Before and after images
____

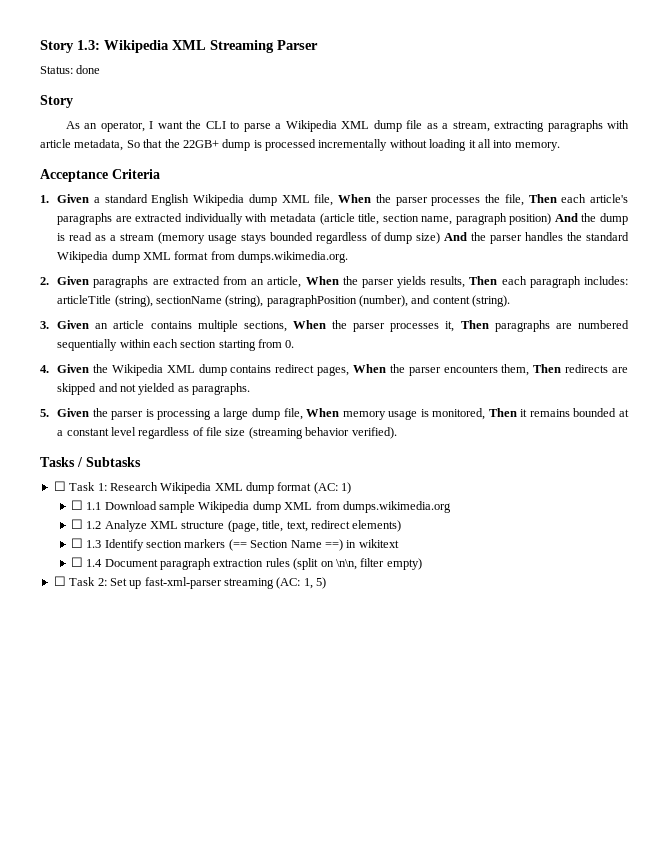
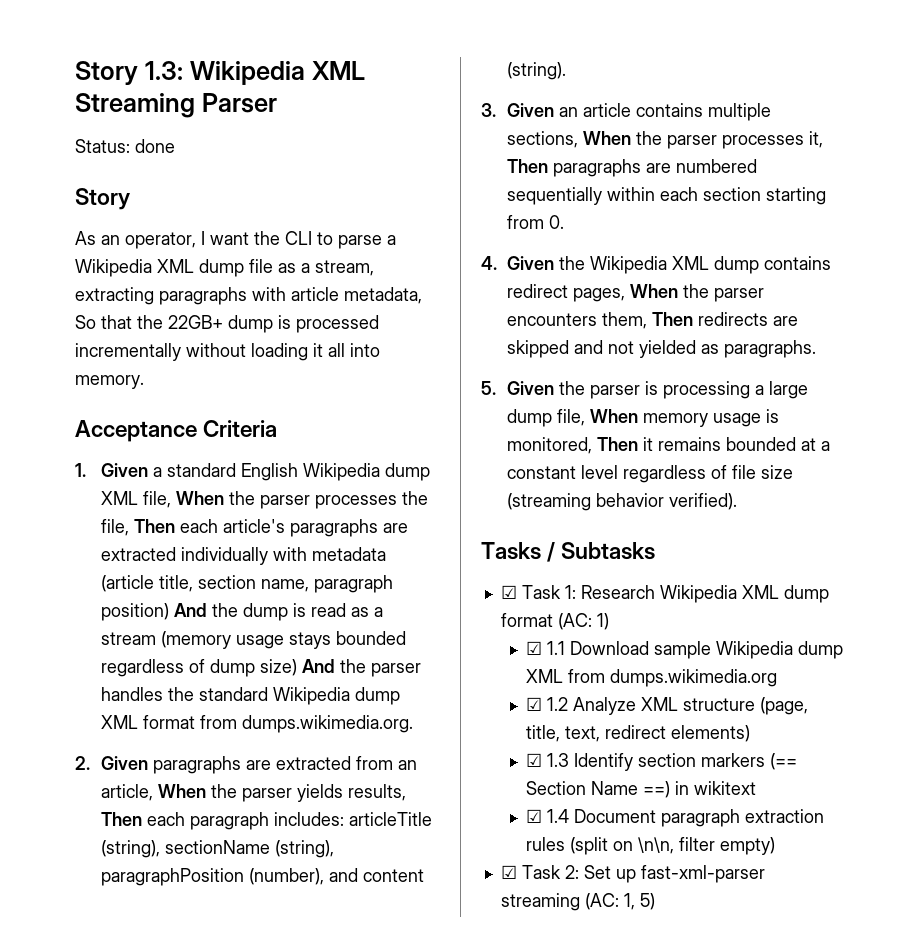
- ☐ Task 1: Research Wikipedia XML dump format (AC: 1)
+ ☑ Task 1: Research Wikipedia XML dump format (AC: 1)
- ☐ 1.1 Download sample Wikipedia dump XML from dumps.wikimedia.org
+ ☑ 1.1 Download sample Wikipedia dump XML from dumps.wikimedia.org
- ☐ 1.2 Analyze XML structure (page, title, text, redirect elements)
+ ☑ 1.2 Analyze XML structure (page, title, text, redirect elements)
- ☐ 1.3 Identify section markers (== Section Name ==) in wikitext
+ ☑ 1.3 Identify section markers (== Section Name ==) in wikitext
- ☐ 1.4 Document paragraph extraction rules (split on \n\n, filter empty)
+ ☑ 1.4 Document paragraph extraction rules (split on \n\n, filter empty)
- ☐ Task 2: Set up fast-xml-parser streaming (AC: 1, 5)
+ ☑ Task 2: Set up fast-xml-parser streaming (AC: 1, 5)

____

--- Directions for this task ---
Each entry is to be returned precisely as it appears, but the pictures are to be dropped.

--- Output of the task ---
- ☐ Task 1: Research Wikipedia XML dump format (AC: 1)
+ ☑ Task 1: Research Wikipedia XML dump format (AC: 1)
- ☐ 1.1 Download sample Wikipedia dump XML from dumps.wikimedia.org
+ ☑ 1.1 Download sample Wikipedia dump XML from dumps.wikimedia.org
- ☐ 1.2 Analyze XML structure (page, title, text, redirect elements)
+ ☑ 1.2 Analyze XML structure (page, title, text, redirect elements)
- ☐ 1.3 Identify section markers (== Section Name ==) in wikitext
+ ☑ 1.3 Identify section markers (== Section Name ==) in wikitext
- ☐ 1.4 Document paragraph extraction rules (split on \n\n, filter empty)
+ ☑ 1.4 Document paragraph extraction rules (split on \n\n, filter empty)
- ☐ Task 2: Set up fast-xml-parser streaming (AC: 1, 5)
+ ☑ Task 2: Set up fast-xml-parser streaming (AC: 1, 5)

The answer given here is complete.